Unfortunately, the reality is that we have a lot of data but very little insight. The majority of these data never find their way into the healthcare system.
One of the reasons is a lack of digital readiness in a very conservative sector. In a recent global survey among psychiatrists, only 36% felt that the potential benefits of future artificial intelligence and machine learning would outweigh the possible risks in their field.
Another barrier is the reluctance to move forward due to fears relating to data (in)security, and that digital platforms will dehumanise healthcare, replacing it with cold tech.
First of all, data security has to be a top priority. It doesn’t mean locking data away but ensuring smart, safe, and sensible use of data. Secondly, healthcare is already increasingly dehumanised as the doctor’s time is stretched paper thin. We can’t produce an extra 13 million healthcare workers by 2035, but we can scale and amplify the knowledge of those we have. The goal isn’t to replace doctors but to augment them.

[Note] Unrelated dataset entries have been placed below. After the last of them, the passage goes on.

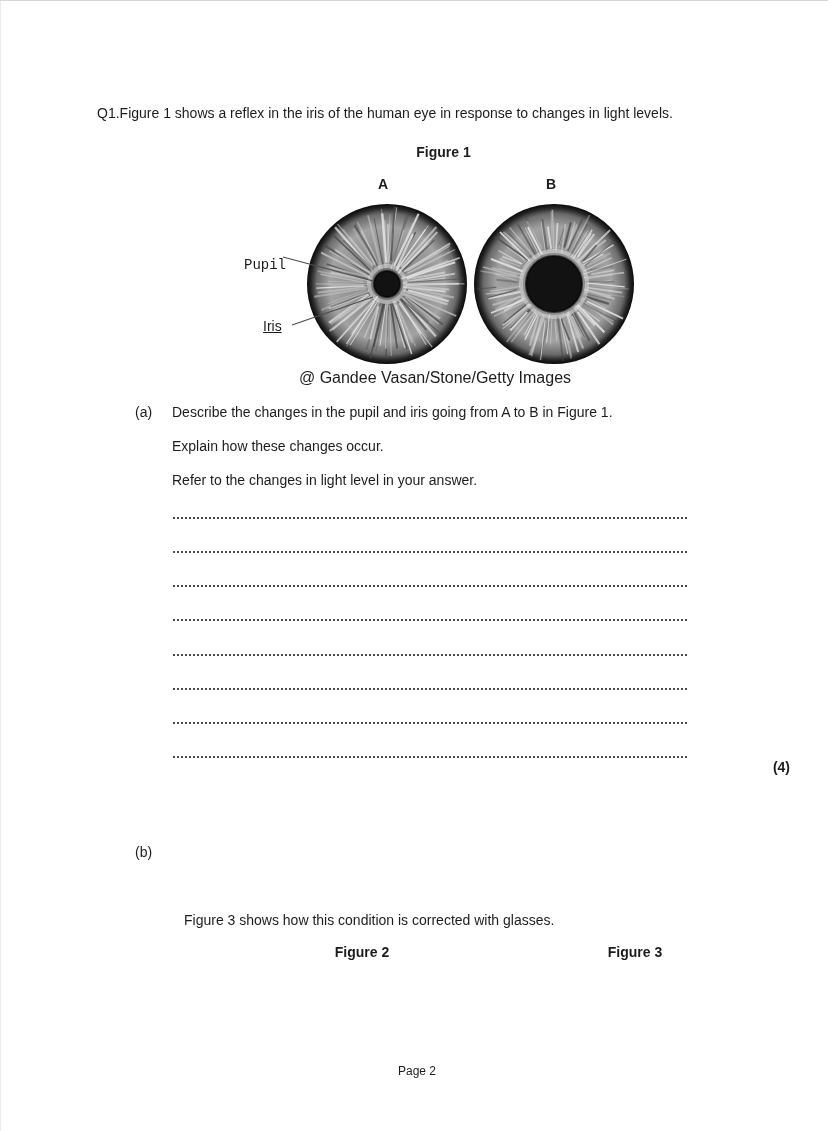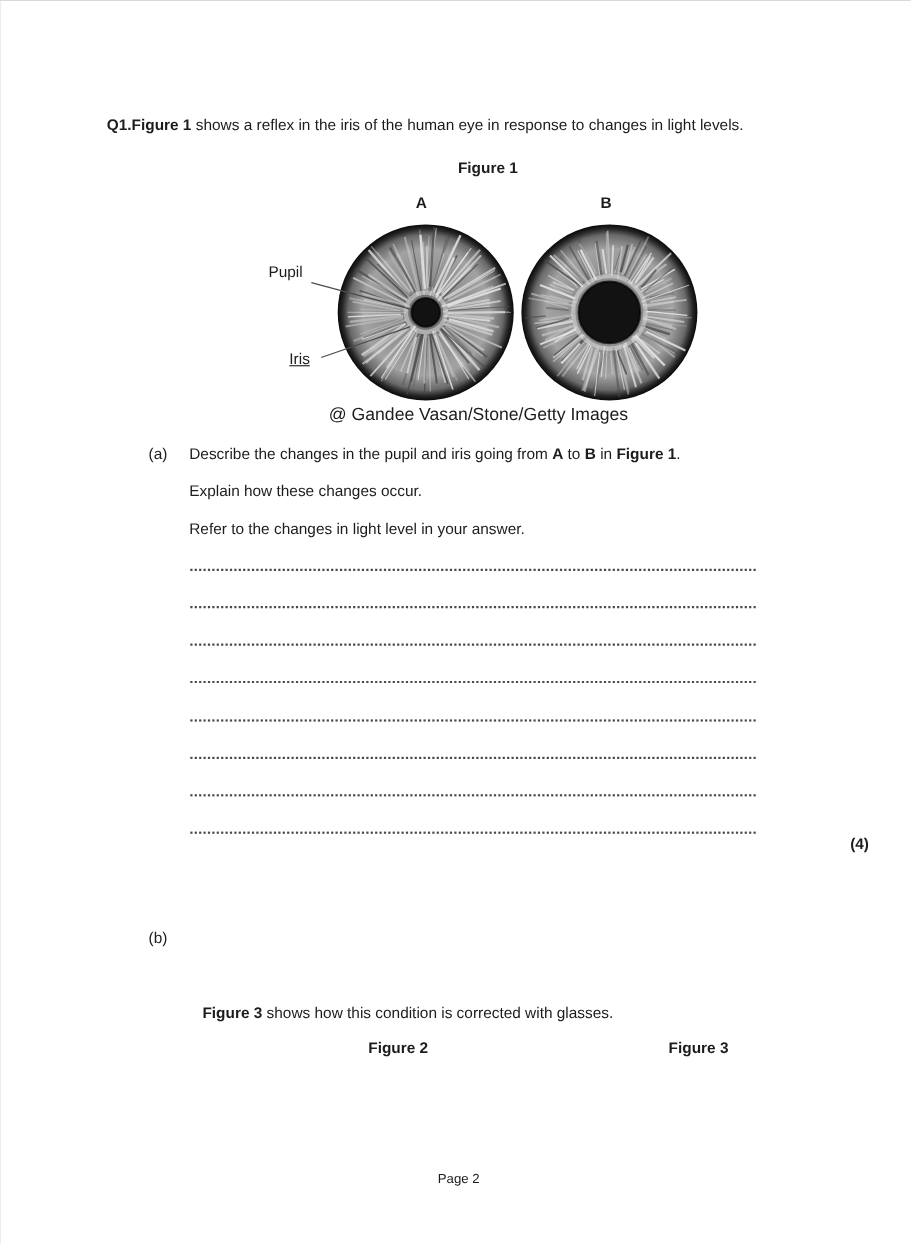--- a/index.html
+++ b/index.html
@@ -13,7 +13,7 @@
     box-shadow:inset 0 1px 0 #d8d8d8, inset 1px 0 0 #ececec;
   }
   .abs{position:absolute;}
-  .b{font-weight:bold;}
+  .b{font-weight:normal;}
   .center{text-align:center;}
   .q1-intro{left:97px;top:104px;width:660px;line-height:1.3;}
   .fig1-caption{left:97px;top:144px;width:693px;font-weight:bold;}

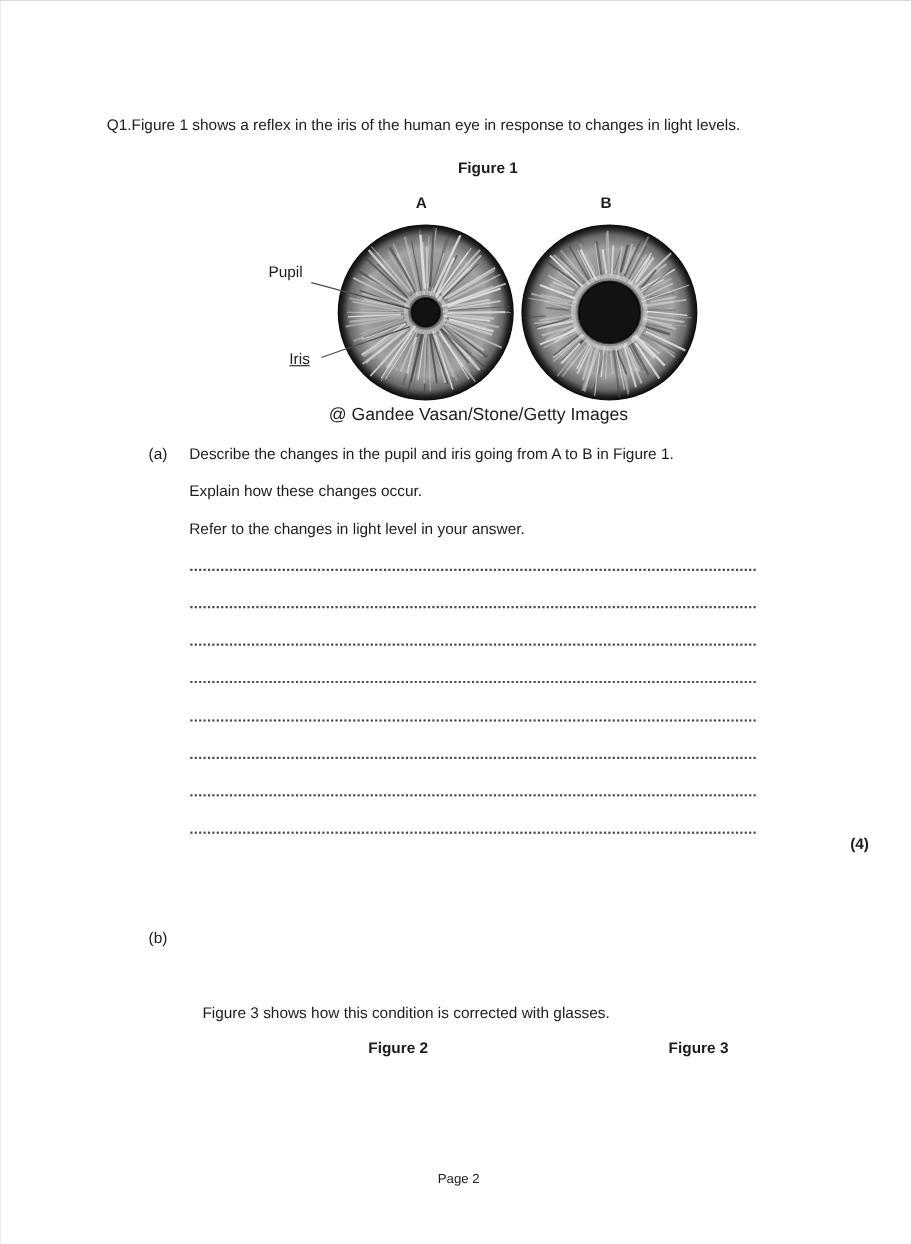--- a/index.html
+++ b/index.html
@@ -23,7 +23,7 @@
   .eye-svg{top:202px;width:164px;height:164px;}
   .eye-a{left:305px;}
   .eye-b{left:472px;}
-  .pupil-label{left:244px;top:239px;}
+  .pupil-label{left:244px;top:257px;font-family:Liberation Mono, monospace;}
   .iris-label{left:263px;top:318px;text-decoration:underline;}
   .leader-svg{left:240px;top:196px;width:200px;height:140px;}
   .credit{left:97px;top:369px;width:676px;font-size:16px;text-align:center;}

Healthcare is also a field rife with ethical challenges to take into account, with emerging technologies raising concerns over potential bias, the “black box” dilemma, and questions relating to privacy and responsibility. Far too often, the ethical debate turns into an either/or discussion. Do we want AI in healthcare? Instead, the focus should be how we adopt new healthtech solutions for the benefit of doctors, patients, and the system as a whole. I dare say it’s unethical if we don’t realise the potential of health technologies – especially in a sector in need of precision and high levels of accuracy while specialists are in short supply.
Countries like China and the US are already moving full speed ahead with heavy investments in artificial intelligence. Meanwhile, Europe is lagging behind.
How can we start integrating digital technology into health systems?
We need to speed up if we want to set the direction for how AI is going to shape our future in the EU – otherwise, others will do it for us. Fortunately, we’re starting to see movements in the right direction. In December last year, the European Commission put forward an European AI strategy, followed by ethical guidelines for trustworthy AI.
We need a political framework to encourage innovation, allowing digital solutions to be tested iteratively. A driving force behind new technologies is the start-up community. They need more transparency on the regulatory barriers surrounding healthcare to avoid spending a lot of time and resources only to realise they can’t get approval for their product.
We need to promote the collaboration between public and private partners for maximum impact. This is to combine insights into the needs and workflow of public healthcare with tech competencies from startups and private actors to develop solutions tailored to our health systems. In Copenhagen, for example, the public emergency services have teamed up with the private company Corti. Using machine learning and sound-recognition software, they’ve developed a solution to detect if a cardiac arrest is in progress from the voice and background noises of an emergency call.
Digital technology and artificial intelligence can become the foundation of sustainable healthcare in the future – if we’re willing to pave the way for it.